|Year : 2012 | Volume
| Issue : 4 | Page : 221-225
Role of Tc99m-Sestamibi scintimammography in assessing response to neoadjuvant chemotherapy in patients with locally advanced breast cancer
Bhagwant Rai Mittal1, Rajesh K Singh2, Saumya Kumari1, Kuruva Manohar1, Anish Bhattacharya1, Gurpreet Singh2
1 Department of Nuclear Medicine, Postgraduate Institute of Medical Education and Research, Chandigarh, India
2 Department of General Surgery, Postgraduate Institute of Medical Education and Research, Chandigarh, India
|Date of Web Publication||23-Jul-2013|
Bhagwant Rai Mittal
Department of Nuclear Medicine, Postgraduate Institute of Medical Education and Research, Chandigarh 160 012
Source of Support: None, Conflict of Interest: None
| Abstract|| |
Introduction : Neoadjuvant chemotherapy (NACT) is an essential part of multi-disciplinary management of locally advanced breast cancer (LABC). In this study, we aimed at evaluating the role of Tc99m-Sestamibi scinti-mammography in assessing response to NACT in patients with LABC. Materials and Methods: A total of 42 patients of histologically proven LABC were enrolled in this prospective study. Imaging was performed according to pre-defined protocol at 10 min and 4 h after injection of tracer before the start of chemotherapy, 48 h after start of chemotherapy and at the end of chemotherapy. Quantitative parameters were obtained by calculating the ratio of activity in a region of interest (ROI) drawn over the tumor and the same sized ROI drawn in corresponding location in contra lateral breast. Results: At the end of chemotherapy, 6 patients achieved complete response, 25 achieved partial response, 11 had stable disease. Various retention indices calculated at baseline, 48 h after first cycle of NACT, and at the end of chemotherapy showed statistically significant difference in responders and non-responders. By using 84.05 as cut-off point for retention index (RI) of tumor calculated 48 h after first cycle of NACT (RI 2) the positive predictive value and negative predictive value, were found to be 41.9% and 72.7% respectively in differentiating responders from non-responders.

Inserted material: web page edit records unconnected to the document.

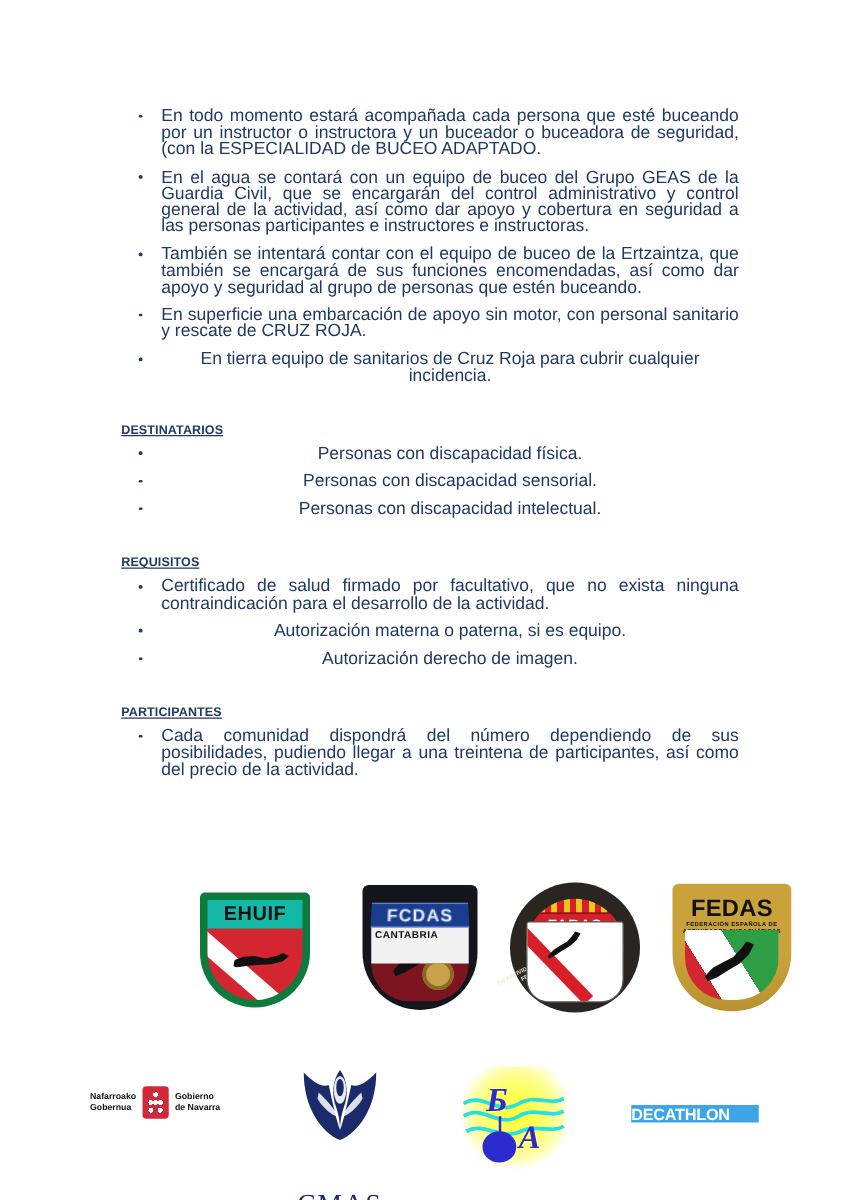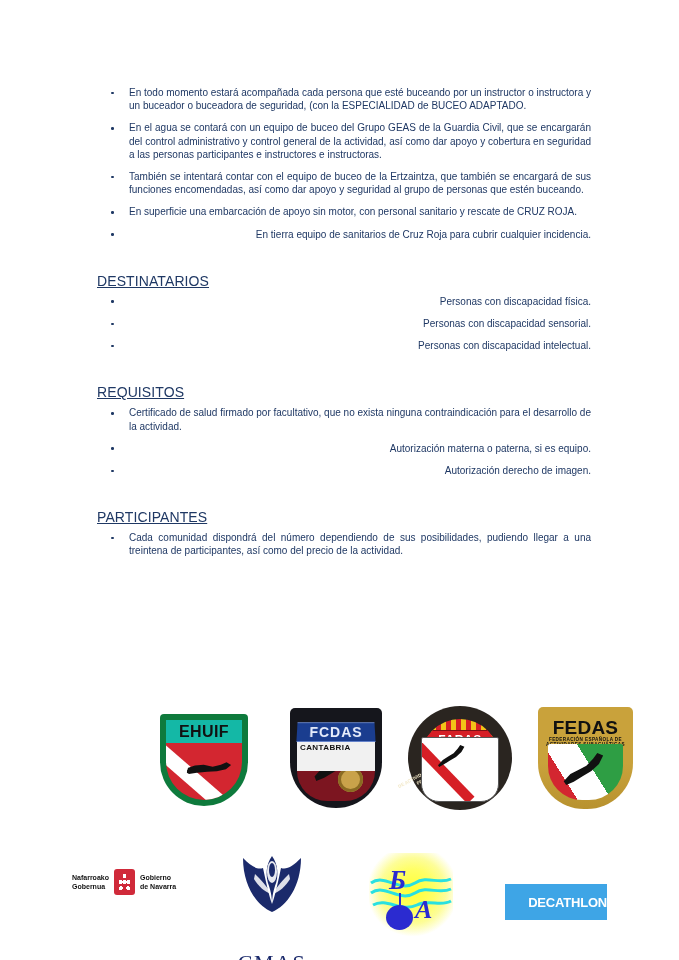"En todo momento estará acompañada" ul.bullets li { font-size: 10px -> 14px }
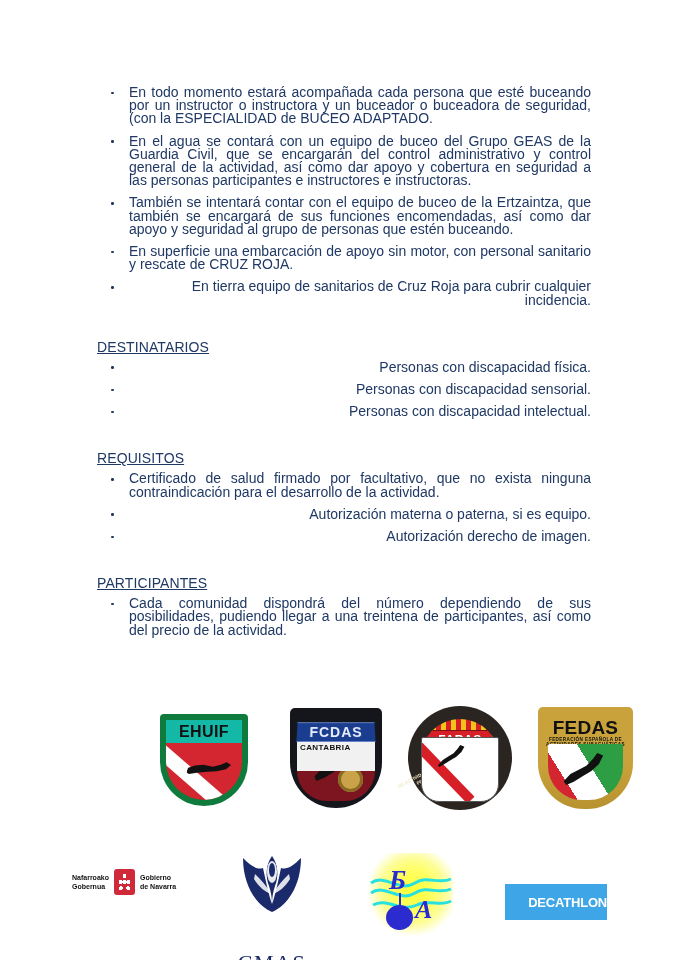"En tierra equipo de sanitarios" ul.bullets li.nojust { text-align: right -> center }
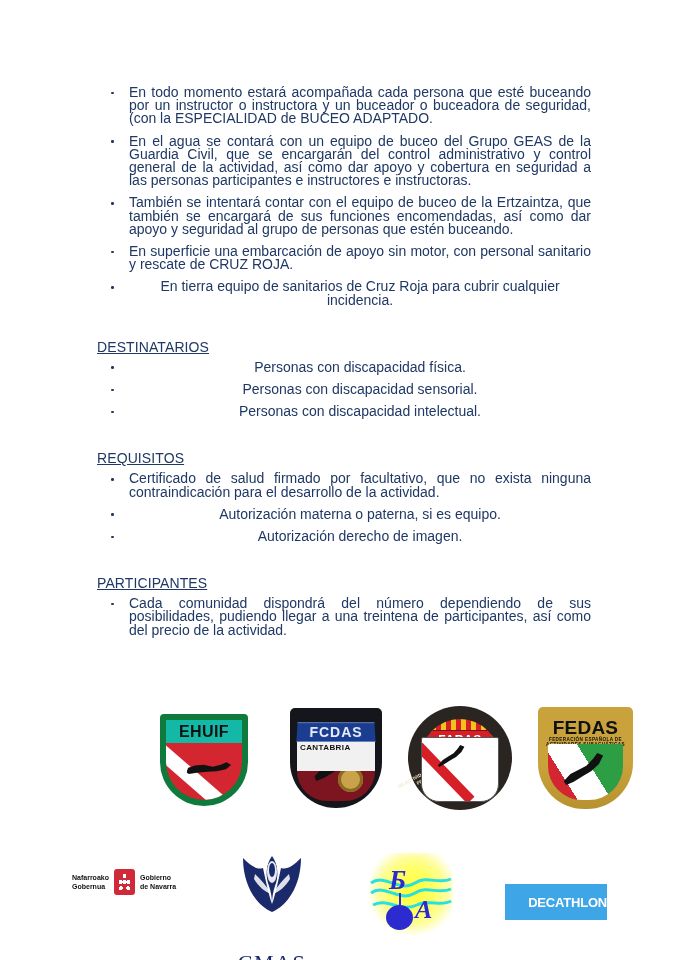"DESTINATARIOS" .section-heading { font-size: 14px -> 10px; font-weight: normal -> bold }
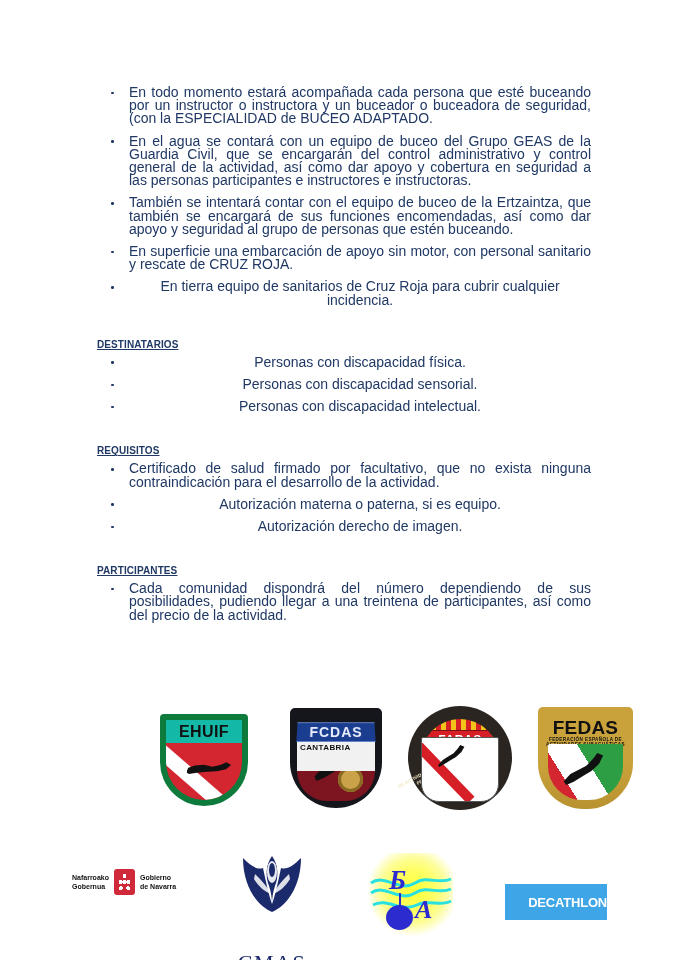"DECATHLON" .decathlon { height: 36px -> 14px; justify-content: flex-end -> flex-start }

Conclusion: Early response assessment in patients with LABC to NACT with Tc99m-Sestamibi scintimammography is feasible and if confirmed by further studies can find routine clinical application in differentiating responders from non-responders.
Keywords: Locally advanced breast cancer, response evaluation, scintimammography, Tc99m-Sestamibi
|How to cite this article:|
Mittal BR, Singh RK, Kumari S, Manohar K, Bhattacharya A, Singh G. Role of Tc99m-Sestamibi scintimammography in assessing response to neoadjuvant chemotherapy in patients with locally advanced breast cancer. Indian J Nucl Med 2012;27:221-5
|How to cite this URL:|
Mittal BR, Singh RK, Kumari S, Manohar K, Bhattacharya A, Singh G. Role of Tc99m-Sestamibi scintimammography in assessing response to neoadjuvant chemotherapy in patients with locally advanced breast cancer. Indian J Nucl Med [serial online] 2012 [cited 2022 Jan 19];27:221-5. Available from: https://www.ijnm.in/text.asp?2012/27/4/221/115391
| Introduction|| |
Breast cancer is the second most common cancer of women in the developing world, the incidence being 22.9 per lac population in India in 2008.  Breast cancer is responsible for 12.1% of the cancer burden in women.  Locally advanced breast cancer (LABC) refers to primary tumor lesion larger than 5 cm in diameter or involving chest wall or skin or fixed axillary nodes (T3 or T4 with any N or N2 or N3 with any T, i.e., all patients with stage III and some with stage IIB, as per American joint committee on cancer (AJCC) tumor, nodes, metastasis (TNM) staging).  LABC has an incidence of 10-20% in the developed world and as high as about 30-60% in the developing world.  These tumors have a high relapse rate and mortality.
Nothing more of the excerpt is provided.